# If Huell Howser posted here ... Mini-Tour of L.A.



## DrRoebuck (May 10, 2004)

Huell Howser? If you have to ask ...

Took the new ride for its inaugural spin this weekend. I'd ridden it for a few miles here and there, but hadn't had the chance to spend the day on it.

So Friday night I decided not to go on my weekly Saturday morning road ride. Instead, I would spend the entire day trekking around L.A., with two ultimate destinations: Philippe in Downtown for a French Dip, and Hollywood Cycles for some Brooks Proofide. I didn't even know if they'd have any in stock, but they're the only store in the L.A. area that stocks Brooks, so it was worth a shot.

I woke up Saturday morning, made some small adjustments on the bike (namely to the rear fender), packed up the Carradice saddlebag and took off. I hit the road at about 10:45 and got home sometime around 6 p.m. It was the longest 35-mile ride I've ever done. And the best.

_______________________________________________










The route.

San Vicente to the V.A. to Ohio to Veteran to Santa Monica to Charleville to Le Doux to Gregory to Schumacher to San Vicente to Warner to Fairfax to 8th, 8th St. all the way into Downtown.

I've take 8th this distance twice now and I honestly can't think of a better street for traversing this city. Until Koreatown it's wide and empty. It gets a little busy through Koreatown, but after Alvarado or so it gets pretty quiet again. Even at its busiest, it's no worse than any other street.

To this point, my route had gone according to plan (which isn't saying much; I worked it out in my head while I was riding). Once in Downtown, I headed north on Hill St. This turned out to be a good choice, as it brought me through the jewelry district, then to a stop at Pershing Square, another stop at Angels Flight, a slight detour to see the Gehry-designed Disney Concert Hall, then straight up into Chinatown.

_______________________________________________










The Wilshire Ebell Theatre on the outskirts of Hancock Park.












I loved the colors of this store. Looked like it was taken right out of San Jose, Mexico, a small town just outside of Cabo San Lucas.

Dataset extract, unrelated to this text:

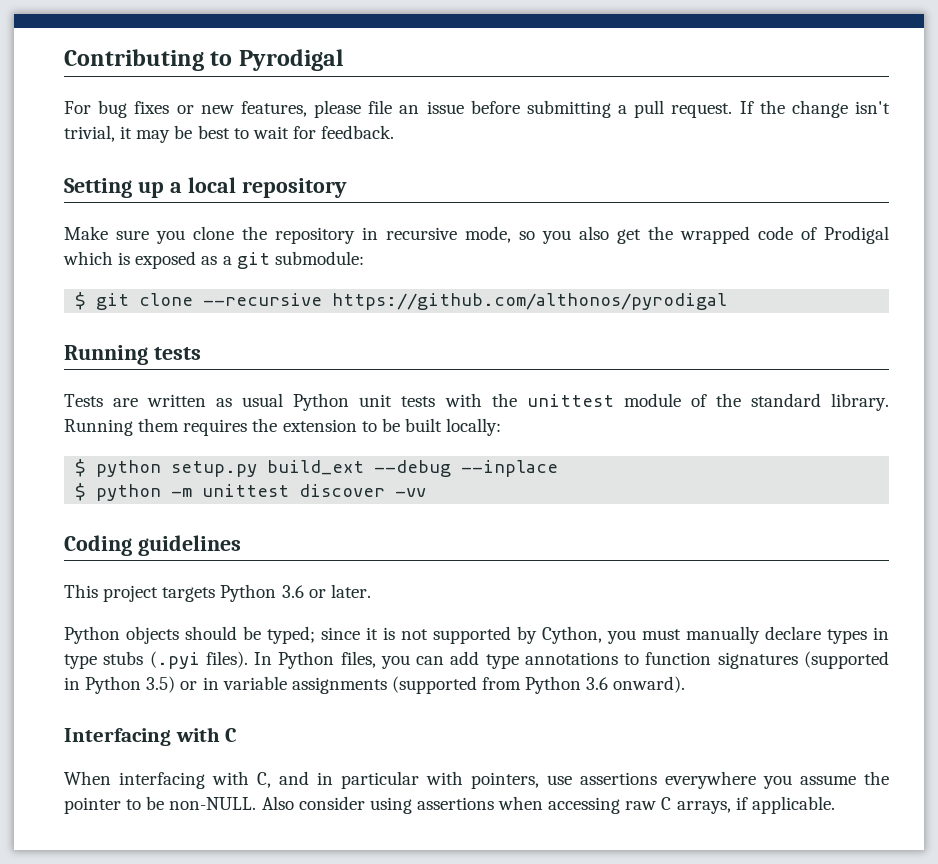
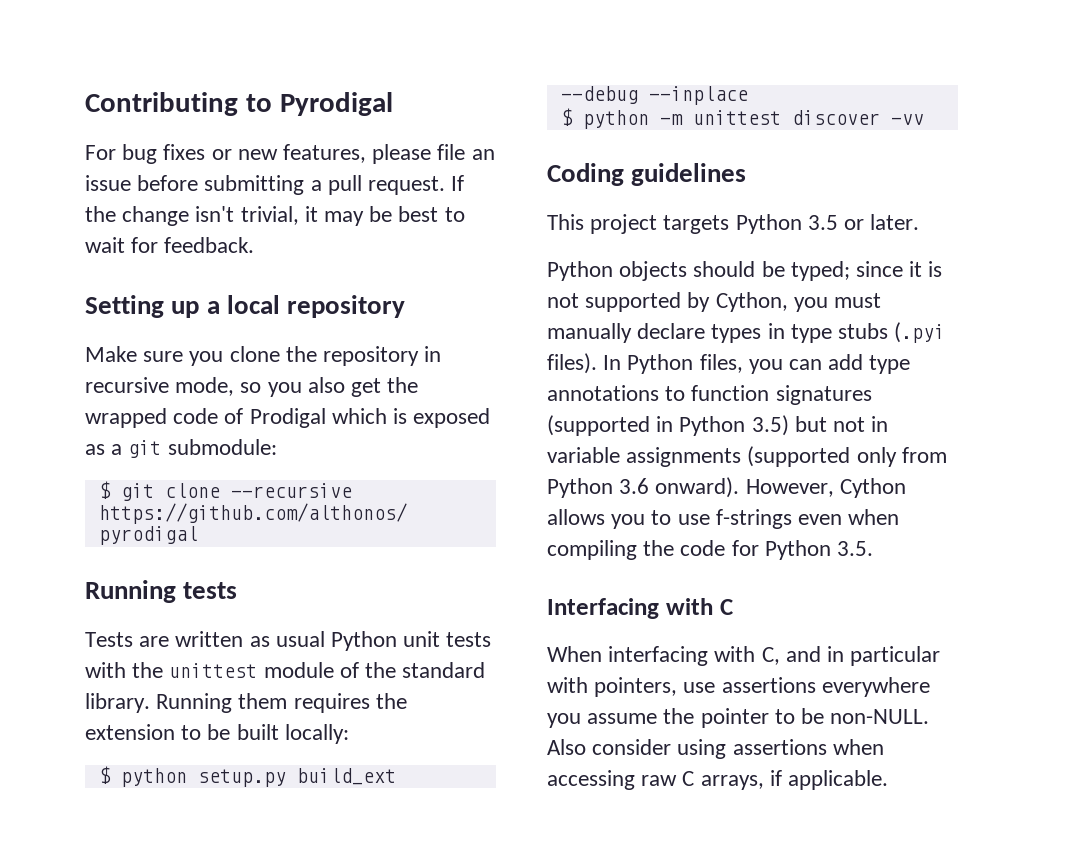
[281,585,304,598] 3.6 -> [807,215,838,230] 3.5
[180,681,198,690] or -> [794,416,866,432] but not
(477, 685) none -> [856,447,897,467] only
(686, 684) none -> [745,478,906,498] [547,509,900,529] [547,540,874,560] However, Cython allows you to use f-strings even when compiling the code for Python 3.5.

The Biltmore Hotel. (This photo was an homage to this one; thanks, Walrus.)












The previous shot was taken from Pershing Square. All the people sleeping made _me_ feel tired.

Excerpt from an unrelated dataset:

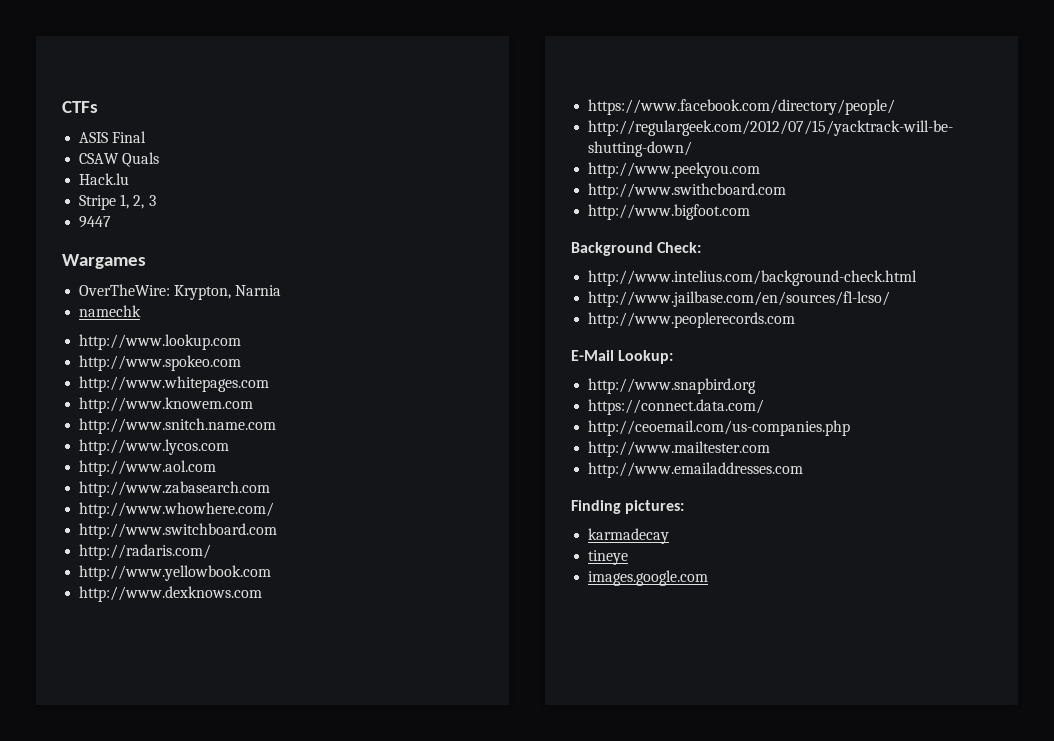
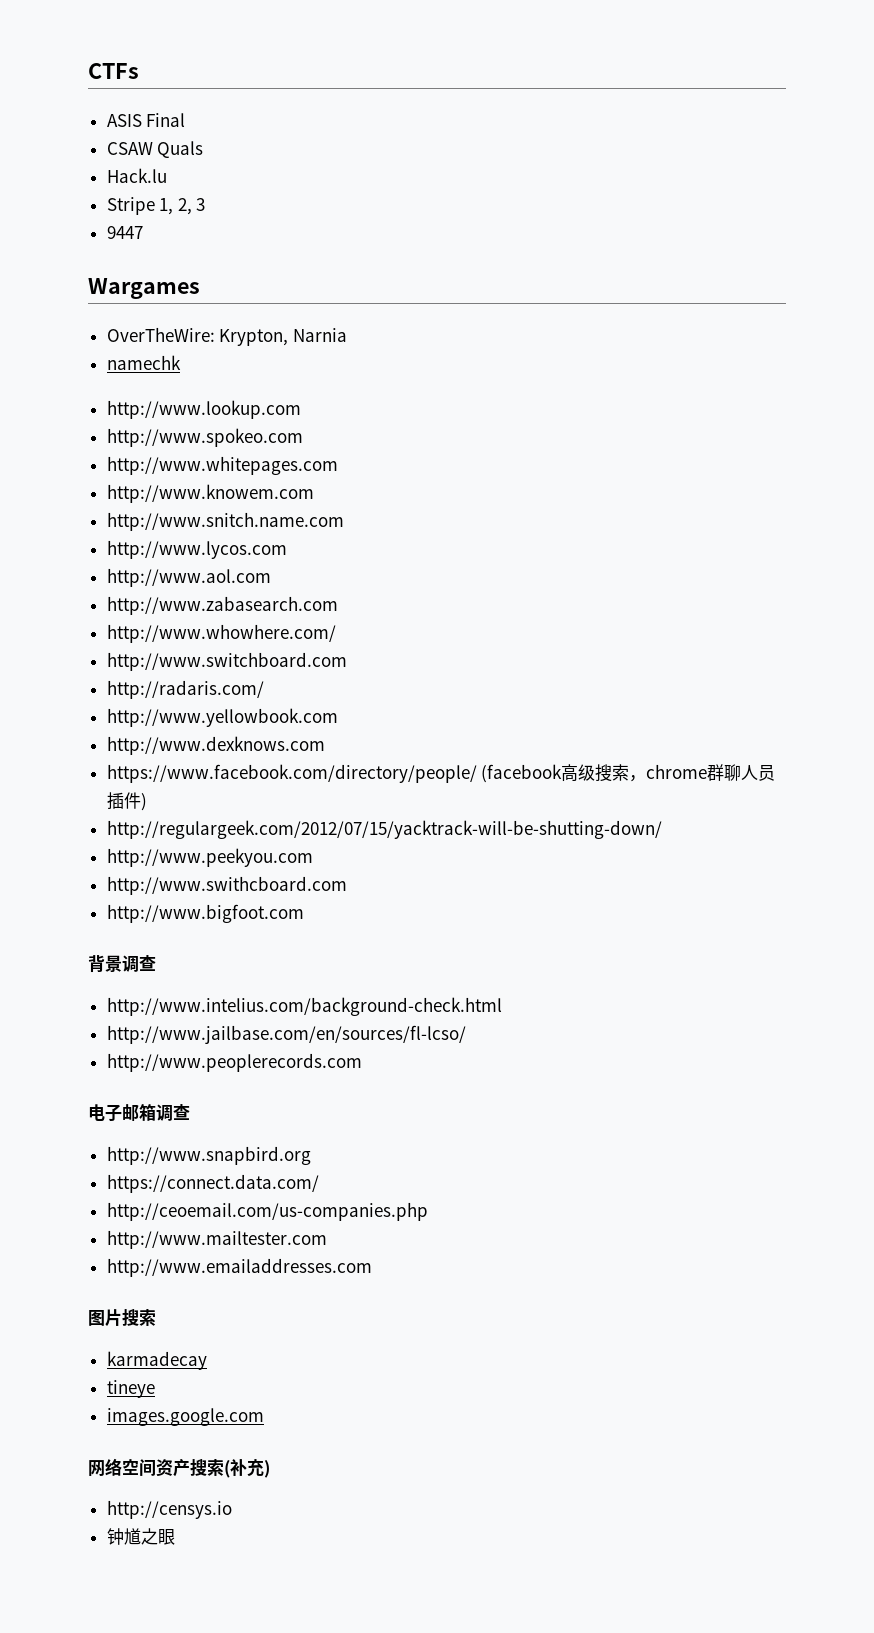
(896, 107) none -> [481,764,776,783] [106,792,147,811] (facebook高级搜索，chrome群聊人员插件)
[571,242,702,256] Background Check: -> [88,955,156,973] 背景调查
[571,350,674,364] E-Mail Lookup: -> [88,1104,190,1122] 电子邮箱调查
[571,500,685,514] Finding pictures: -> [88,1309,156,1327] 图片搜索
(709, 578) none -> [88,1458,270,1478] [106,1500,232,1519] [106,1528,175,1545] // 网络空间资产搜索(补充) // http://censys.io // 钟馗之眼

California Plaza, with the so-called Textbook Building towering above it.












Looking south at the Jewelry District.













A brief detour to see the aforementioned Disney Concert Hall. I actually saw a performance there with the pipe organ a couple years ago.












Crossing the 101 ...












... And arriving at one of my pre-determined destinations. Lunch at Philippe. (I can't remember, but I may have Walrus to thank as the inspiration for this as well.)

_______________________________________________


After lunch, I cruised over to Olvera Street and walked around for a little while. Then it was Cesar Chavez/Sunset through Echo Park (with a slight detour to the park itself) and Silver Lake, veered onto Hollywood Blvd and rolled all the way until my next stop at Hollywood Pro Cycles. The stretch from Downtown to Hollywood was the hilliest of the ride, and was against a pretty severe headwind. I really, really, really hate the headwind. The bummer is, because I live near the coast, I almost always have to fight the wind to get home.

_______________________________________________










Olvera Street.












I don't drink coffee. But if I did, I'm sure I'd prefer it without meat.












Echo Park.












Hollywood Pro Cycles. (Note: the pic is from last year.)

_______________________________________________


Hollywood Pro Cycles is a tiny shop right in the middle of all the tourist crap on Hollywood Blvd. I stumbled onto it by accident once while I was killing time before a movie at the Egyptian Theatre across the street. Turns out it's a great, great shop. Like I said, they actually stock Brooks stuff (and yes, they had the Proofide), along with Gilles-Berthoud, Ortlieb, Arkel ... They had a bunch of Surly bikes, like the Steamroller, Long Haul Trucker, Cross Check. Even a Bare Knuckle (which was quite pretty, I must say). I was kind of bummed, because I ordered a lot of stuff for the new bike online when I could have bought it right at this store. I just didn't think about it. The guys there were super-cool and they totally dug my new ride.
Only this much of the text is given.